▶ **PROBLEM**
Pictures in the material below are to be left out, and only the lines from the line with "html: <span>tag-changelog-config.js</span> ->" up to and including the line with "flex-direction: column ->" are to be written out exactly.

▶ **RECORDS FOR THE TASK**
★ ★ ★ ★
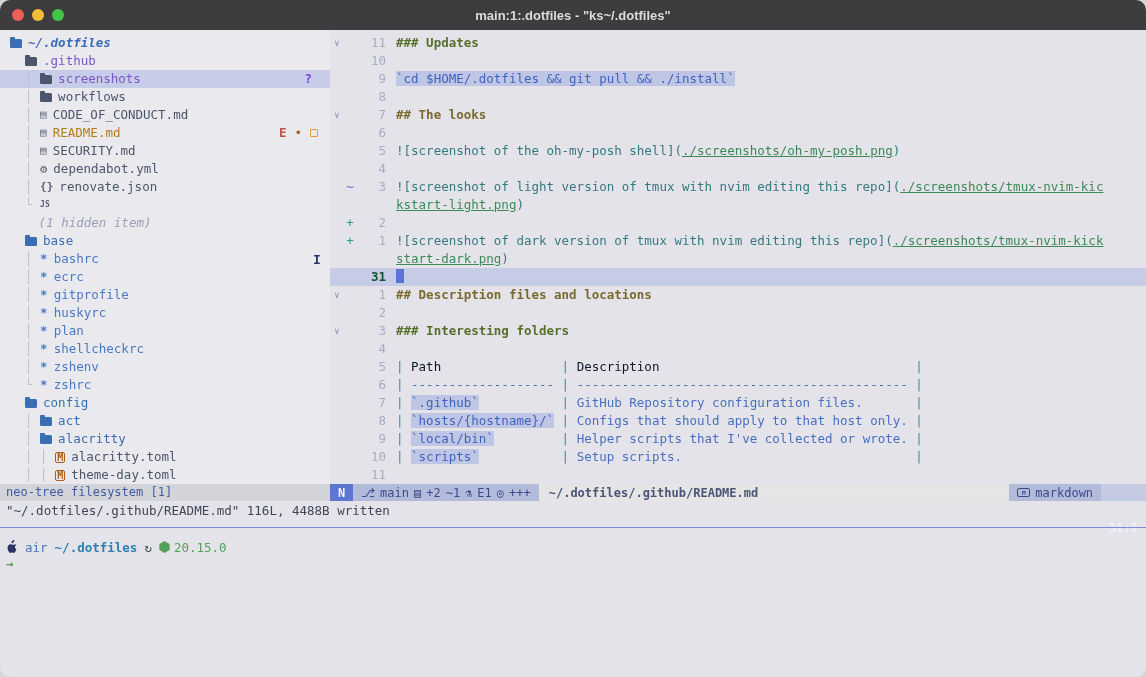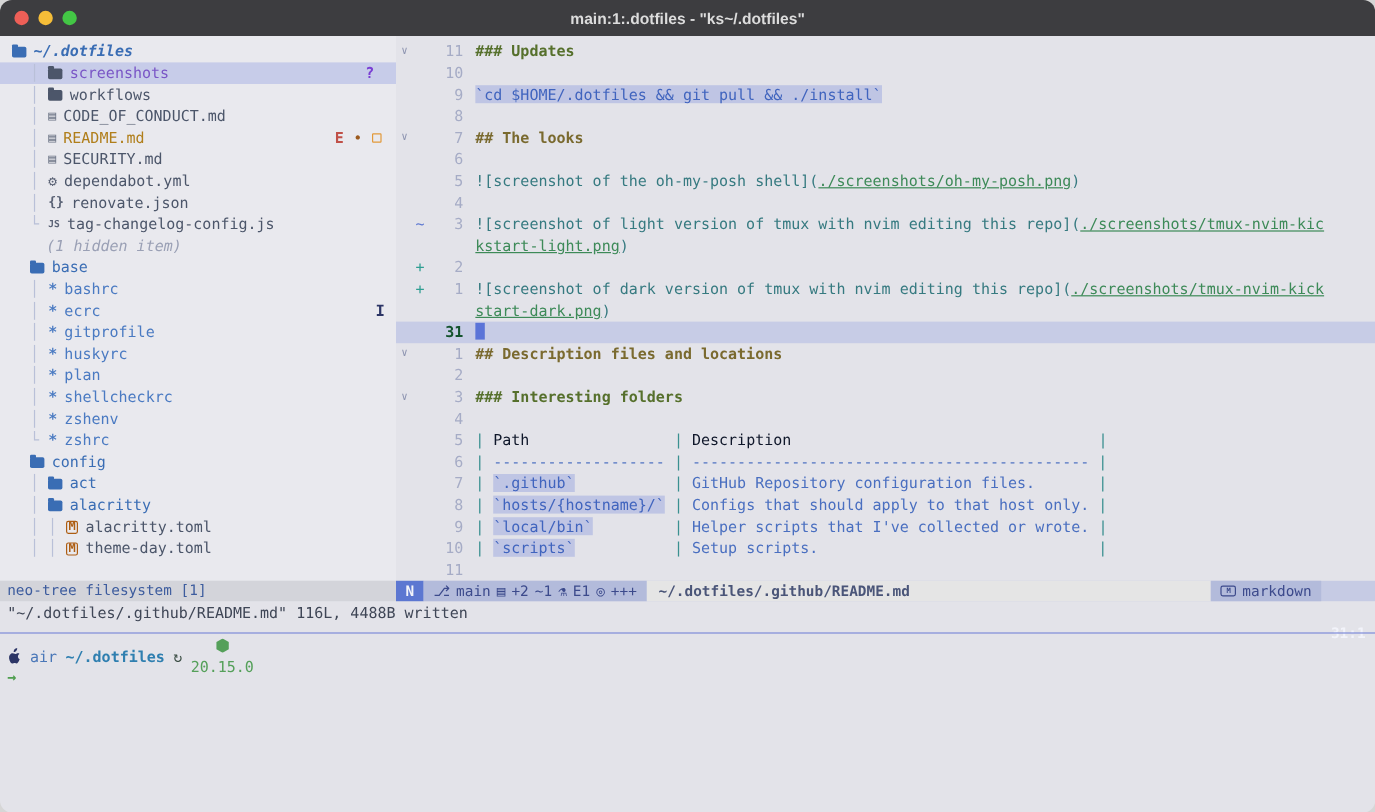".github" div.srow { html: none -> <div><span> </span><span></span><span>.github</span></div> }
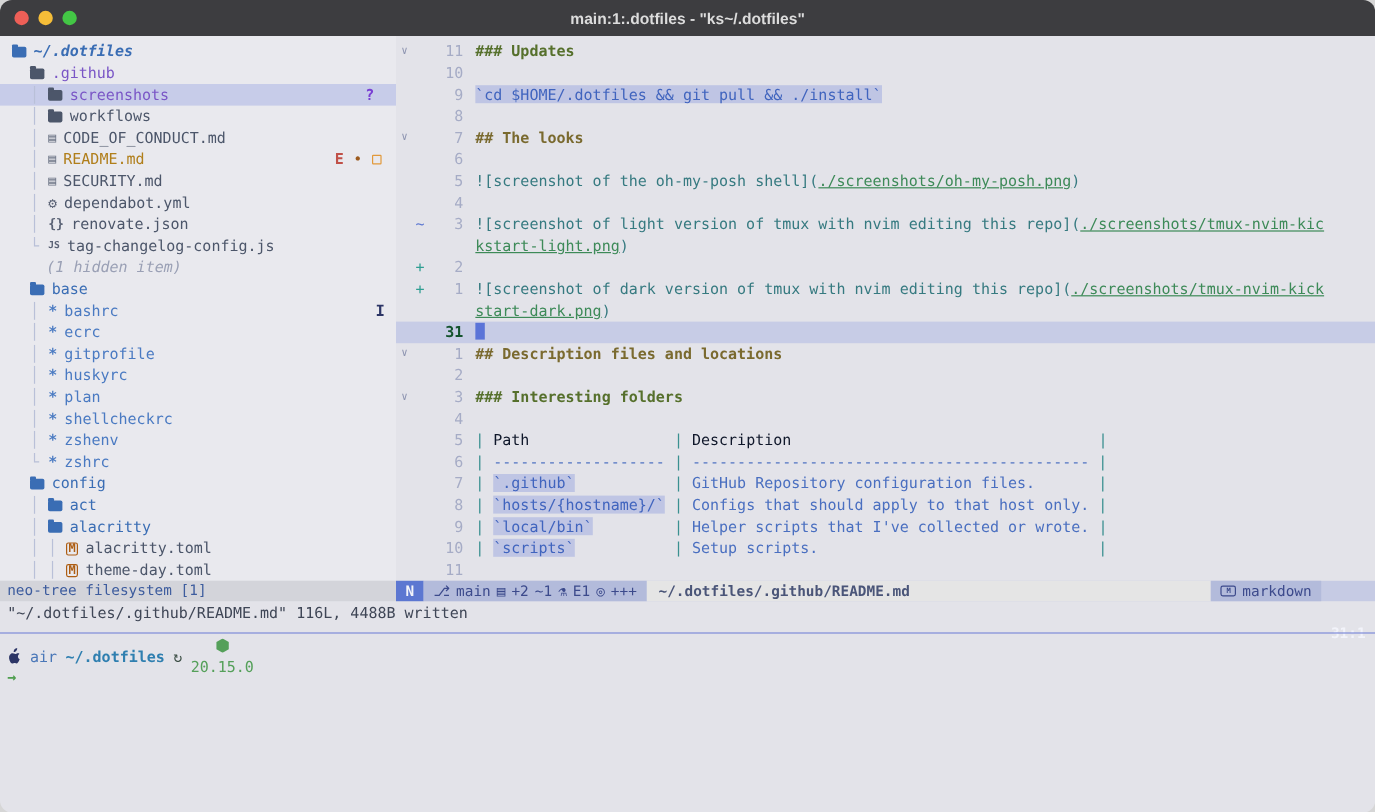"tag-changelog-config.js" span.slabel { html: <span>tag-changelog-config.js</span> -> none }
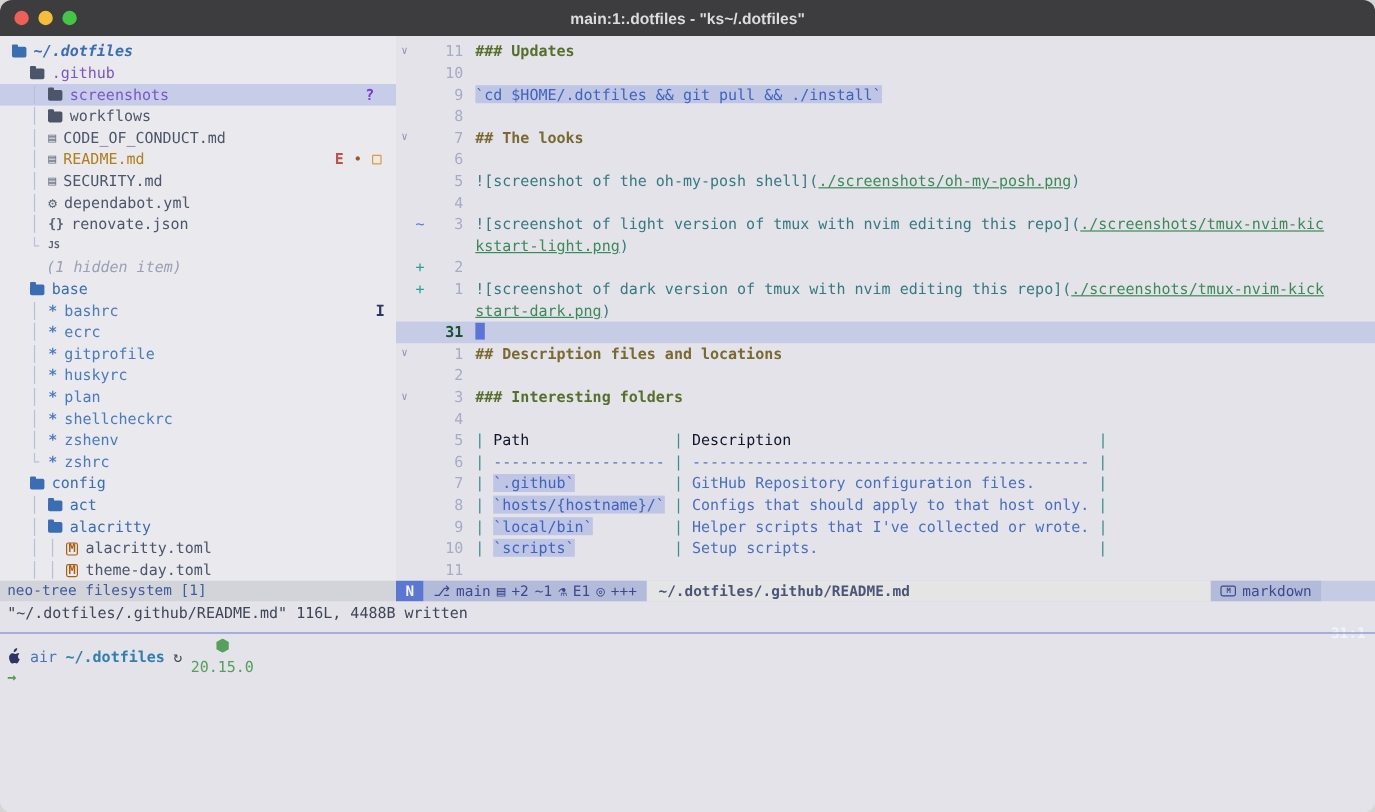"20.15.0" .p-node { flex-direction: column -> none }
★ ★ ★ ★
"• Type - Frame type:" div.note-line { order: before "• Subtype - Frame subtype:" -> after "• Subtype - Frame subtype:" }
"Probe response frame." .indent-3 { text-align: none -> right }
★ ★ ★ ★
▶ **THE ANSWER**
"tag-changelog-config.js" span.slabel { html: <span>tag-changelog-config.js</span> -> none }
"20.15.0" .p-node { flex-direction: column -> none }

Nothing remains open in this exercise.